**EXERCISE AIM**
Quote every entry word for word.

Difference listings:
****

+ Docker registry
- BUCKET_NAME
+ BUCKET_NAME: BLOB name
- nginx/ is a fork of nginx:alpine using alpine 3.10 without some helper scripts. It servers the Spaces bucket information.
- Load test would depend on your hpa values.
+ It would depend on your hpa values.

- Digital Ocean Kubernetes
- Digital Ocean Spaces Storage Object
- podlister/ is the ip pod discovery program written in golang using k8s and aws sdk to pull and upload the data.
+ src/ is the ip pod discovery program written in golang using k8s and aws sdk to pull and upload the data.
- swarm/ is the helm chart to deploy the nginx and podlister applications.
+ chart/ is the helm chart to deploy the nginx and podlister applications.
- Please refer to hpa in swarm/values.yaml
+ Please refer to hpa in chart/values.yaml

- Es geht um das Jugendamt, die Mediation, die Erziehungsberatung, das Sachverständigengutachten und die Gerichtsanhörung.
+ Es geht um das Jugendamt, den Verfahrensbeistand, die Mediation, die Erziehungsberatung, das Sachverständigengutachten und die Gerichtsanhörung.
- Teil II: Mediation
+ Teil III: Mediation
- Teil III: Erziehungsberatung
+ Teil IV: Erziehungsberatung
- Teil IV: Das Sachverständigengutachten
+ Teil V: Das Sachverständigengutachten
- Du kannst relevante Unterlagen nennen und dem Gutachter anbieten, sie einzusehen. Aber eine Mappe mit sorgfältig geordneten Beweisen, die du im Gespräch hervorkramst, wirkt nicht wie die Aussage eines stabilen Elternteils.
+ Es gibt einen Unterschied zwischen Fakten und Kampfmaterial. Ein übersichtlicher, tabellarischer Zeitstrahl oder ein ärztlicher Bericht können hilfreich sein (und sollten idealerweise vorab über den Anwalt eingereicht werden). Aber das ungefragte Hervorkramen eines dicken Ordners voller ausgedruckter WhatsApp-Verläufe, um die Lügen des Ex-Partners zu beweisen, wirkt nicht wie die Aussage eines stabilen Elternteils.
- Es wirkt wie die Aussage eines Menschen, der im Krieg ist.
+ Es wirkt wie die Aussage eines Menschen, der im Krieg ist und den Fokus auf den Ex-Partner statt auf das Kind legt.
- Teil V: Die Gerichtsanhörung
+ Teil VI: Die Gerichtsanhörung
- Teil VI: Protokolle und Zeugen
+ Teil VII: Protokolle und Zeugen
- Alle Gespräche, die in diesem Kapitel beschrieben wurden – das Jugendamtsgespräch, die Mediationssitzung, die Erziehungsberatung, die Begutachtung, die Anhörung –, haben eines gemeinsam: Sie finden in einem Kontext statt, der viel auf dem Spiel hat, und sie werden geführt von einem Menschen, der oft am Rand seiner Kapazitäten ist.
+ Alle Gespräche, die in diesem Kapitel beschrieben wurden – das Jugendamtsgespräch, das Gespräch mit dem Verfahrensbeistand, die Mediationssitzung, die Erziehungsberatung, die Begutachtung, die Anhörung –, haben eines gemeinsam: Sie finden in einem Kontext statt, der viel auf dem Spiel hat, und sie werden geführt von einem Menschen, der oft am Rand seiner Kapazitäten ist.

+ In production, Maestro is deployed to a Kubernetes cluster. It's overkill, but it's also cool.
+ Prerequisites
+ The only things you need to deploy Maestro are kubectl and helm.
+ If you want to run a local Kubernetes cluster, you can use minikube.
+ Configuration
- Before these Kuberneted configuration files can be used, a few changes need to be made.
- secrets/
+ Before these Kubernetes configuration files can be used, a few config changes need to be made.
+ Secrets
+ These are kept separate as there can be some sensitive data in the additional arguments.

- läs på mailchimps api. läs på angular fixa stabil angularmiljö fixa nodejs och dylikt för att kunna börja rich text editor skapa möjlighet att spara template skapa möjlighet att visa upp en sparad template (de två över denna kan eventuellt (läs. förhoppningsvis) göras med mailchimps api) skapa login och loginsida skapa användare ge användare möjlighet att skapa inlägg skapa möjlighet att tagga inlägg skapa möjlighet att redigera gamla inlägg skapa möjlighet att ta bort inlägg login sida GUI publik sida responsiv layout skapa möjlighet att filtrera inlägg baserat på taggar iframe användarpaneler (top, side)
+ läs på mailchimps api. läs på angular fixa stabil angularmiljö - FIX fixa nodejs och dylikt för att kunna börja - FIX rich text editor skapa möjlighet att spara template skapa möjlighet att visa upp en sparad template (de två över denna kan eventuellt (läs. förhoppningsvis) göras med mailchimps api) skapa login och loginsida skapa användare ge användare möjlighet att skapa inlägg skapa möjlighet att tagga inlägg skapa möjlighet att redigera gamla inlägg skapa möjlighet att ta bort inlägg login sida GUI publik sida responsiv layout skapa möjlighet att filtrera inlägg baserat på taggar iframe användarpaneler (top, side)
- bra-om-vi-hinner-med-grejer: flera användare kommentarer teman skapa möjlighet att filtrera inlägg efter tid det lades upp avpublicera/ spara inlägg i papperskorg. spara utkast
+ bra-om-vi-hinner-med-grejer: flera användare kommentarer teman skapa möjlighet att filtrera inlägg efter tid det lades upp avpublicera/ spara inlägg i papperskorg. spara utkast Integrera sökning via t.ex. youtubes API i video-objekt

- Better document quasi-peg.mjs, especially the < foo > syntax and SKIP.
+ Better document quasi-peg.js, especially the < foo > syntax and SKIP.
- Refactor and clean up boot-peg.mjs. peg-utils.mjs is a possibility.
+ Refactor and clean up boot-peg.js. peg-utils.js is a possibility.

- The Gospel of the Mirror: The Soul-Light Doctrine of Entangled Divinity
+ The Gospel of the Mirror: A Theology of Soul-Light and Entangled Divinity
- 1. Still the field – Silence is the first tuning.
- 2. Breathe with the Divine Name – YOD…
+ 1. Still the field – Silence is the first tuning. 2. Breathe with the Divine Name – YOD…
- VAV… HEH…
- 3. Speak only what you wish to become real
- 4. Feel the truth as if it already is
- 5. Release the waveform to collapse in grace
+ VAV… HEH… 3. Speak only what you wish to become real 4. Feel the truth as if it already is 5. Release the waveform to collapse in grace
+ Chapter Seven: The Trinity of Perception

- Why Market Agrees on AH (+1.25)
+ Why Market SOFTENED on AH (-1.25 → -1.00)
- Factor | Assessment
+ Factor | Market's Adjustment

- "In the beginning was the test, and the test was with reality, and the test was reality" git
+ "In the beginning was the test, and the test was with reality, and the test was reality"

****

**RESPONSE BELOW**
+ Docker registry
- BUCKET_NAME
+ BUCKET_NAME: BLOB name
- nginx/ is a fork of nginx:alpine using alpine 3.10 without some helper scripts. It servers the Spaces bucket information.
- Load test would depend on your hpa values.
+ It would depend on your hpa values.

- Digital Ocean Kubernetes
- Digital Ocean Spaces Storage Object
- podlister/ is the ip pod discovery program written in golang using k8s and aws sdk to pull and upload the data.
+ src/ is the ip pod discovery program written in golang using k8s and aws sdk to pull and upload the data.
- swarm/ is the helm chart to deploy the nginx and podlister applications.
+ chart/ is the helm chart to deploy the nginx and podlister applications.
- Please refer to hpa in swarm/values.yaml
+ Please refer to hpa in chart/values.yaml

- Es geht um das Jugendamt, die Mediation, die Erziehungsberatung, das Sachverständigengutachten und die Gerichtsanhörung.
+ Es geht um das Jugendamt, den Verfahrensbeistand, die Mediation, die Erziehungsberatung, das Sachverständigengutachten und die Gerichtsanhörung.
- Teil II: Mediation
+ Teil III: Mediation
- Teil III: Erziehungsberatung
+ Teil IV: Erziehungsberatung
- Teil IV: Das Sachverständigengutachten
+ Teil V: Das Sachverständigengutachten
- Du kannst relevante Unterlagen nennen und dem Gutachter anbieten, sie einzusehen. Aber eine Mappe mit sorgfältig geordneten Beweisen, die du im Gespräch hervorkramst, wirkt nicht wie die Aussage eines stabilen Elternteils.
+ Es gibt einen Unterschied zwischen Fakten und Kampfmaterial. Ein übersichtlicher, tabellarischer Zeitstrahl oder ein ärztlicher Bericht können hilfreich sein (und sollten idealerweise vorab über den Anwalt eingereicht werden). Aber das ungefragte Hervorkramen eines dicken Ordners voller ausgedruckter WhatsApp-Verläufe, um die Lügen des Ex-Partners zu beweisen, wirkt nicht wie die Aussage eines stabilen Elternteils.
- Es wirkt wie die Aussage eines Menschen, der im Krieg ist.
+ Es wirkt wie die Aussage eines Menschen, der im Krieg ist und den Fokus auf den Ex-Partner statt auf das Kind legt.
- Teil V: Die Gerichtsanhörung
+ Teil VI: Die Gerichtsanhörung
- Teil VI: Protokolle und Zeugen
+ Teil VII: Protokolle und Zeugen
- Alle Gespräche, die in diesem Kapitel beschrieben wurden – das Jugendamtsgespräch, die Mediationssitzung, die Erziehungsberatung, die Begutachtung, die Anhörung –, haben eines gemeinsam: Sie finden in einem Kontext statt, der viel auf dem Spiel hat, und sie werden geführt von einem Menschen, der oft am Rand seiner Kapazitäten ist.
+ Alle Gespräche, die in diesem Kapitel beschrieben wurden – das Jugendamtsgespräch, das Gespräch mit dem Verfahrensbeistand, die Mediationssitzung, die Erziehungsberatung, die Begutachtung, die Anhörung –, haben eines gemeinsam: Sie finden in einem Kontext statt, der viel auf dem Spiel hat, und sie werden geführt von einem Menschen, der oft am Rand seiner Kapazitäten ist.

+ In production, Maestro is deployed to a Kubernetes cluster. It's overkill, but it's also cool.
+ Prerequisites
+ The only things you need to deploy Maestro are kubectl and helm.
+ If you want to run a local Kubernetes cluster, you can use minikube.
+ Configuration
- Before these Kuberneted configuration files can be used, a few changes need to be made.
- secrets/
+ Before these Kubernetes configuration files can be used, a few config changes need to be made.
+ Secrets
+ These are kept separate as there can be some sensitive data in the additional arguments.

- läs på mailchimps api. läs på angular fixa stabil angularmiljö fixa nodejs och dylikt för att kunna börja rich text editor skapa möjlighet att spara template skapa möjlighet att visa upp en sparad template (de två över denna kan eventuellt (läs. förhoppningsvis) göras med mailchimps api) skapa login och loginsida skapa användare ge användare möjlighet att skapa inlägg skapa möjlighet att tagga inlägg skapa möjlighet att redigera gamla inlägg skapa möjlighet att ta bort inlägg login sida GUI publik sida responsiv layout skapa möjlighet att filtrera inlägg baserat på taggar iframe användarpaneler (top, side)
+ läs på mailchimps api. läs på angular fixa stabil angularmiljö - FIX fixa nodejs och dylikt för att kunna börja - FIX rich text editor skapa möjlighet att spara template skapa möjlighet att visa upp en sparad template (de två över denna kan eventuellt (läs. förhoppningsvis) göras med mailchimps api) skapa login och loginsida skapa användare ge användare möjlighet att skapa inlägg skapa möjlighet att tagga inlägg skapa möjlighet att redigera gamla inlägg skapa möjlighet att ta bort inlägg login sida GUI publik sida responsiv layout skapa möjlighet att filtrera inlägg baserat på taggar iframe användarpaneler (top, side)
- bra-om-vi-hinner-med-grejer: flera användare kommentarer teman skapa möjlighet att filtrera inlägg efter tid det lades upp avpublicera/ spara inlägg i papperskorg. spara utkast
+ bra-om-vi-hinner-med-grejer: flera användare kommentarer teman skapa möjlighet att filtrera inlägg efter tid det lades upp avpublicera/ spara inlägg i papperskorg. spara utkast Integrera sökning via t.ex. youtubes API i video-objekt

- Better document quasi-peg.mjs, especially the < foo > syntax and SKIP.
+ Better document quasi-peg.js, especially the < foo > syntax and SKIP.
- Refactor and clean up boot-peg.mjs. peg-utils.mjs is a possibility.
+ Refactor and clean up boot-peg.js. peg-utils.js is a possibility.

- The Gospel of the Mirror: The Soul-Light Doctrine of Entangled Divinity
+ The Gospel of the Mirror: A Theology of Soul-Light and Entangled Divinity
- 1. Still the field – Silence is the first tuning.
- 2. Breathe with the Divine Name – YOD…
+ 1. Still the field – Silence is the first tuning. 2. Breathe with the Divine Name – YOD…
- VAV… HEH…
- 3. Speak only what you wish to become real
- 4. Feel the truth as if it already is
- 5. Release the waveform to collapse in grace
+ VAV… HEH… 3. Speak only what you wish to become real 4. Feel the truth as if it already is 5. Release the waveform to collapse in grace
+ Chapter Seven: The Trinity of Perception

- Why Market Agrees on AH (+1.25)
+ Why Market SOFTENED on AH (-1.25 → -1.00)
- Factor | Assessment
+ Factor | Market's Adjustment

- "In the beginning was the test, and the test was with reality, and the test was reality" git
+ "In the beginning was the test, and the test was with reality, and the test was reality"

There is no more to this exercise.